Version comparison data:

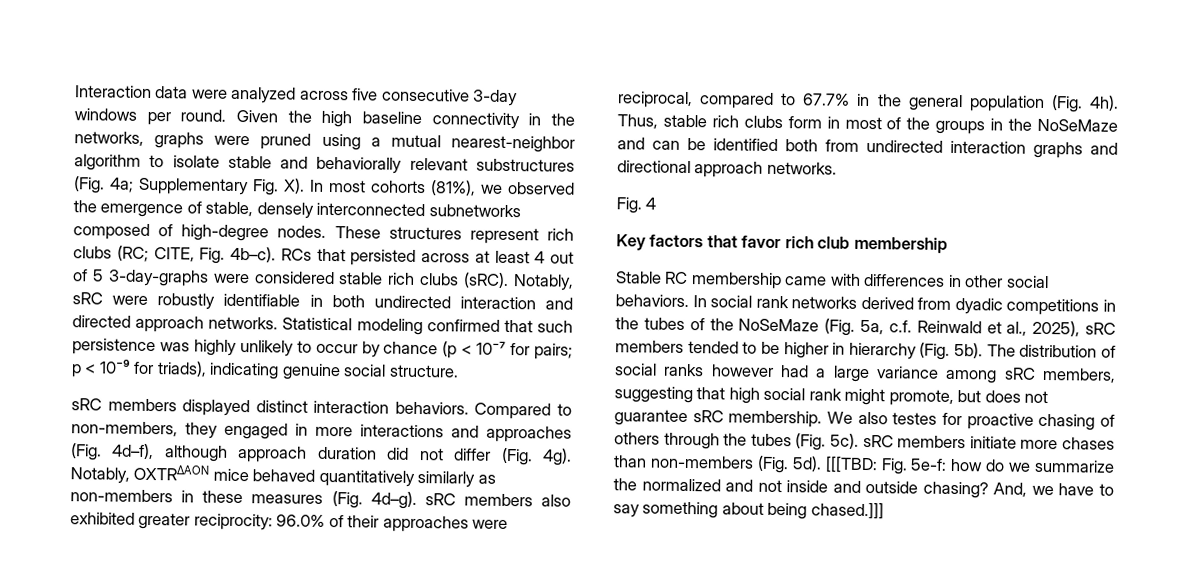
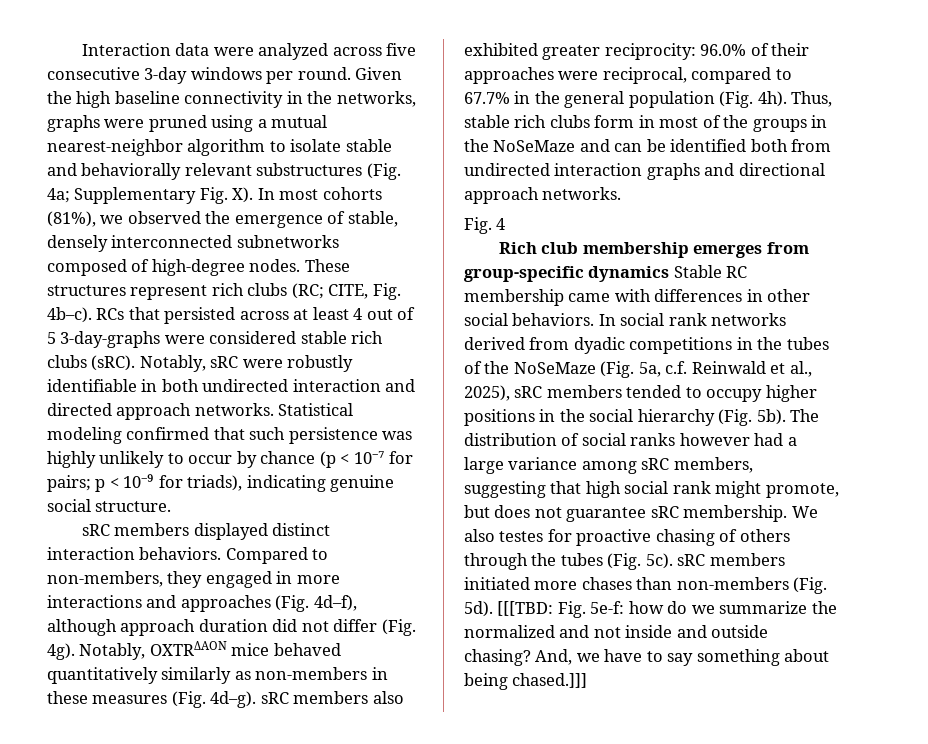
- Key factors that favor rich club membership
- Stable RC membership came with differences in other social behaviors.
+ Rich club membership emerges from group-specific dynamics Stable RC membership came with differences in other social behaviors.
- In social rank networks derived from dyadic competitions in the tubes of the NoSeMaze (Fig. 5a, c.f. Reinwald et al., 2025), sRC members tended to be higher in hierarchy (Fig. 5b).
+ In social rank networks derived from dyadic competitions in the tubes of the NoSeMaze (Fig. 5a, c.f. Reinwald et al., 2025), sRC members tended to occupy higher positions in the social hierarchy (Fig. 5b).
- We also testes for proactive chasing of others through the tubes (Fig. 5c). sRC members initiate more chases than non-members (Fig. 5d).
+ We also testes for proactive chasing of others through the tubes (Fig. 5c). sRC members initiated more chases than non-members (Fig. 5d).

Action item:
Retype the records above exactly. Leave the pictures out.

Final answer:
- Key factors that favor rich club membership
- Stable RC membership came with differences in other social behaviors.
+ Rich club membership emerges from group-specific dynamics Stable RC membership came with differences in other social behaviors.
- In social rank networks derived from dyadic competitions in the tubes of the NoSeMaze (Fig. 5a, c.f. Reinwald et al., 2025), sRC members tended to be higher in hierarchy (Fig. 5b).
+ In social rank networks derived from dyadic competitions in the tubes of the NoSeMaze (Fig. 5a, c.f. Reinwald et al., 2025), sRC members tended to occupy higher positions in the social hierarchy (Fig. 5b).
- We also testes for proactive chasing of others through the tubes (Fig. 5c). sRC members initiate more chases than non-members (Fig. 5d).
+ We also testes for proactive chasing of others through the tubes (Fig. 5c). sRC members initiated more chases than non-members (Fig. 5d).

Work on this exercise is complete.